Re[2]: Help with BayesIt tuning

2004-08-16 Thread MikeD (3)
Hello DZ-Jay,

Sunday, August 15, 2004, 9:31:38 AM, you wrote:

DJ Some time around 08/15/2004 09:23:46, I think I heard MikeD (3) say:
 Hello Andre,

 Sunday, August 15, 2004, 6:44:17 AM, you wrote:

AW Have you deleted you spam and non-spam dictionary files when you
AW upgraded?

 Funny, that.  When I first upgraded I did not and it seemed to work
 fine ... until I rebooted.

DJ Strange... rebooting shouldn't affect anything...

Well I am guessing that because I had been running the old version of
Bayesit earlier in the day, that it continued to use that until I
rebooted.  It is the only thing that I can think of that makes sense.

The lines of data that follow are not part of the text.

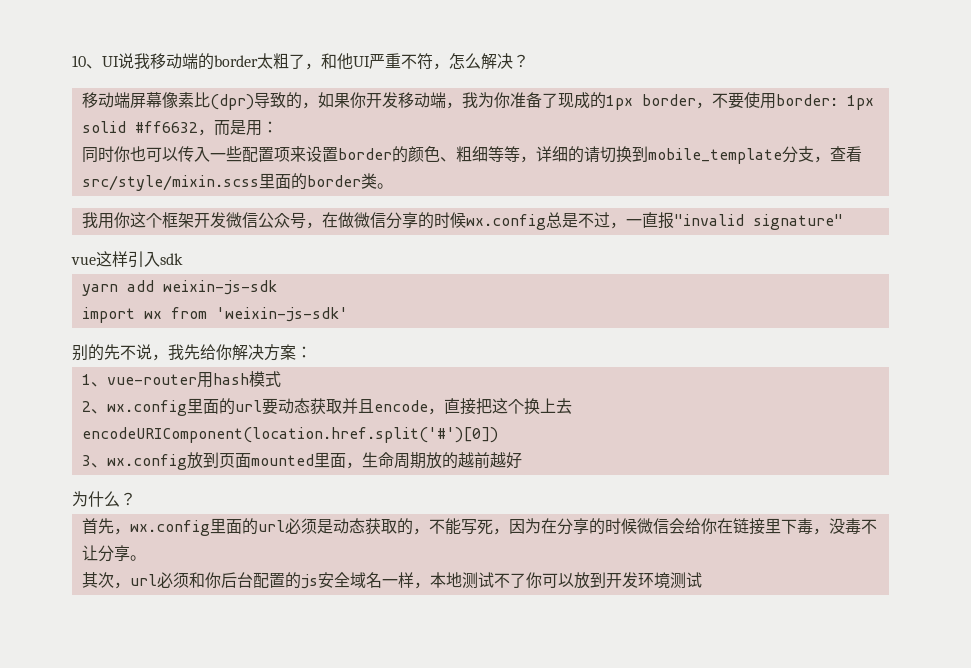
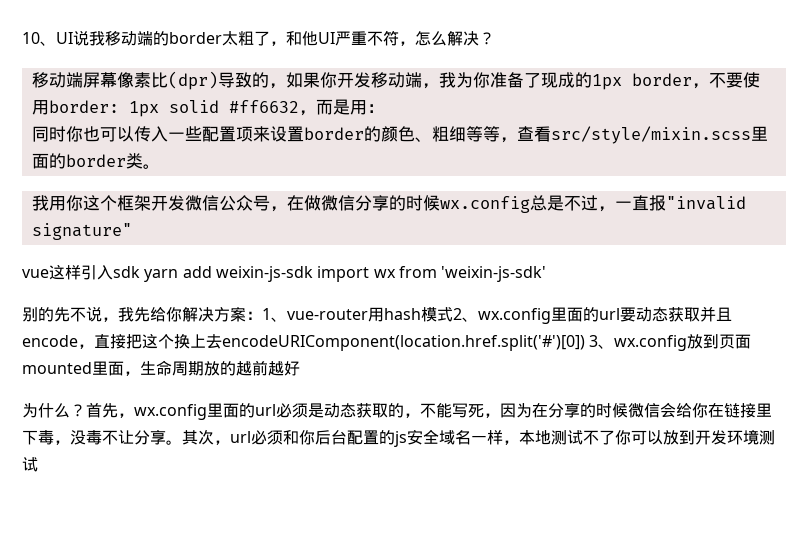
[535,146,830,164] 详细的请切换到mobile_template分支， -> (517, 140) none
(183, 259) // -> (140, 272) none
(277, 287) // -> (313, 274) none
(312, 352) // -> (262, 315) none
(281, 379) // -> (453, 314) none
(498, 435) // -> (585, 343) none
(136, 499) // -> (86, 410) none
(146, 558) // -> (182, 442) none

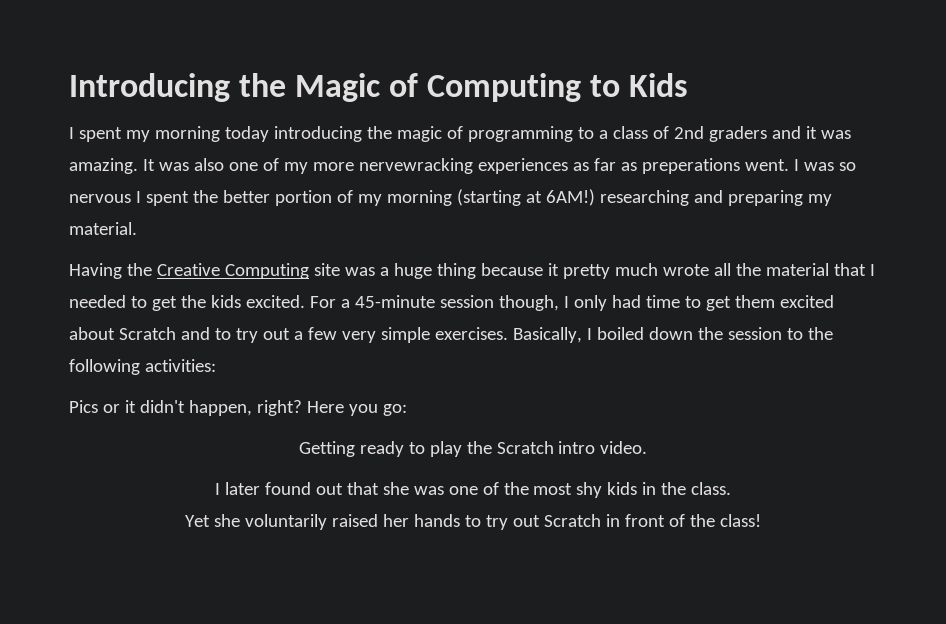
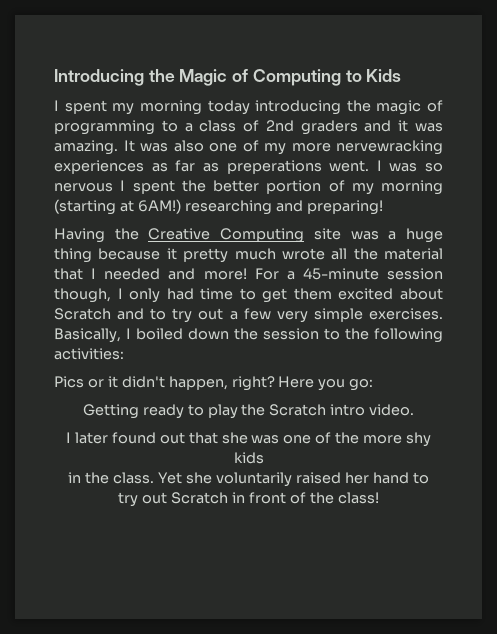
[727,190,832,206] [69,222,137,235] preparing my material. -> [306,200,383,215] preparing!
[130,295,305,311] to get the kids excited. -> [168,268,247,280] and more!
[533,483,573,495] most -> [363,435,403,444] more
(638, 488) none -> (264, 458) //
(732, 488) // -> (155, 478) none
[414,514,482,527] hands to -> [372,472,429,484] hand to //

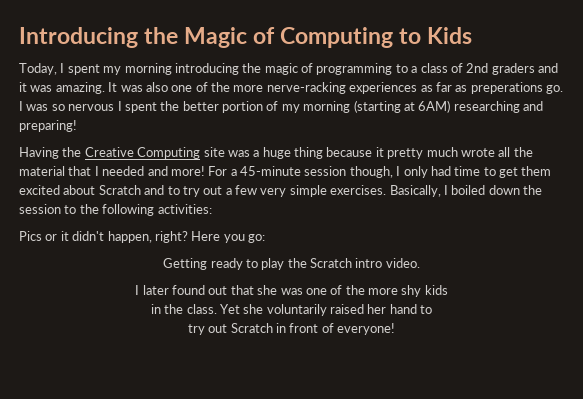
(402, 75) none -> [19,63,57,75] Today,
[207,100,250,115] today -> (172, 69) none
[264,140,443,155] my more nervewracking -> [211,82,346,94] the more nerve-racking
[329,160,370,172] went. -> [546,85,563,94] go.
[137,199,181,214] 6AM!) -> [418,100,451,113] 6AM)
[309,492,379,504] the class! -> [337,323,396,335] everyone!

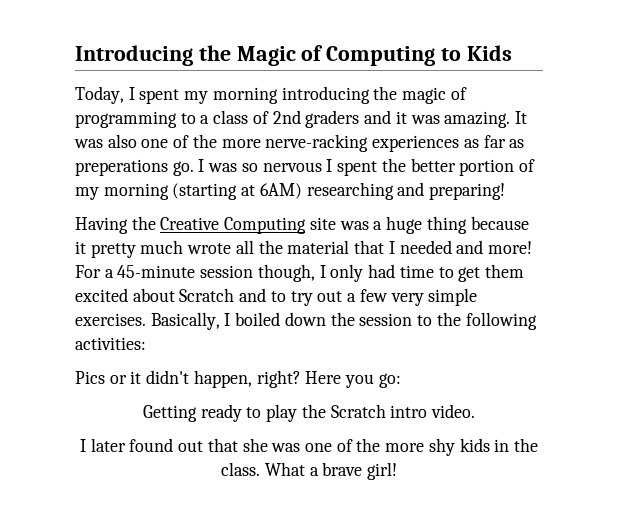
(448, 290) // -> (490, 445) none
[219,304,433,316] [187,323,396,335] Yet she voluntarily raised her hand to // try out Scratch in front of everyone! -> [264,462,397,480] What a brave girl!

 After that, yes, I deleted all the dict files I could find.
 Apparently there were two sets, one from the old version and one set
 from the new.

DJ I had to do the same thing when upgrading from v0.4gm to
DJ v0.5.4 because I was having problems.

 I then re-trained it on the accumulated spam and ham folders I have
 with about 2,000 messages each.  BTW, If I give Bayesit all 2,000
 messages at once to chew on, it would hang.  If I gave it in
 chunks it seemed to work OK shrug

DJ Hum... after deleting the dict files, I trained normally with
DJ lots of spam/non-spam messages (I'm pretty sure it was more than
DJ 2,000) without a problem.  So I don't know what could have
DJ happened in your case (?)

DJ I personally find BayesIt extremely powerful, accurate, and
DJ fast (I come from POPFile, with an accuracy of 99.6 % which
DJ required a LOT of manual tuning, had quite some false positives,
DJ and was VERY slow...), but what it misses it *really* misses (0%,
DJ as opposed to some mid-way value).

I have used several 0.4 versions and they worked great, so I am
guessing that I just need to 'fix' a setting somewhere ... or at least
I hope that is it g

-- 
Best regards,
 MikeDmailto:[EMAIL PROTECTED]
Using The Bat! v2.12.00 on Windows ME 4.90 Build  3000
 



Current version is 2.12.00 | 'Using TBUDL' information:
http://www.silverstones.com/thebat/TBUDLInfo.html


Re[2]: Help with BayesIt tuning

2004-08-16 Thread MikeD (3)
Hello DZ-Jay,

Sunday, August 15, 2004, 10:20:52 AM, you wrote:

DJ Some time around 08/15/2004 09:24:56, I think I heard MikeD (3) say:
DJ I was too.  I just upgraded yesterday to 0.5.9 and I haven't
DJ noticed a difference.  It does provide a white/black list, which I
DJ don't care to use because it defeats the purpose of a Bayesian
DJ filter (there's huge discussion -- more like religious wars --
DJ about this on the POPFile list hehe).  Also, the kludges.txt file
DJ doesn't seem to be implemented either (ignore list for headers).

 That's too bad sigh

DJ I just learned (by re-reading a babelfished translation of
DJ the russian BayesIt page) that the kludges file (whitelist of
DJ kludges) does seem to work, except I misunderstood it.  I thought
DJ it worked like POPFile's ignore list, which ignores the
DJ specified tokens when computing the probability of a message.  But
DJ it is not a list of just tokens, it is a list of header names
DJ that will be ignored, for example, if you put in the list:

DJ message-id
DJ x-mailer
DJ subject

DJ If will ignore the values of headers that start with those
DJ strings.  This is very useful, though.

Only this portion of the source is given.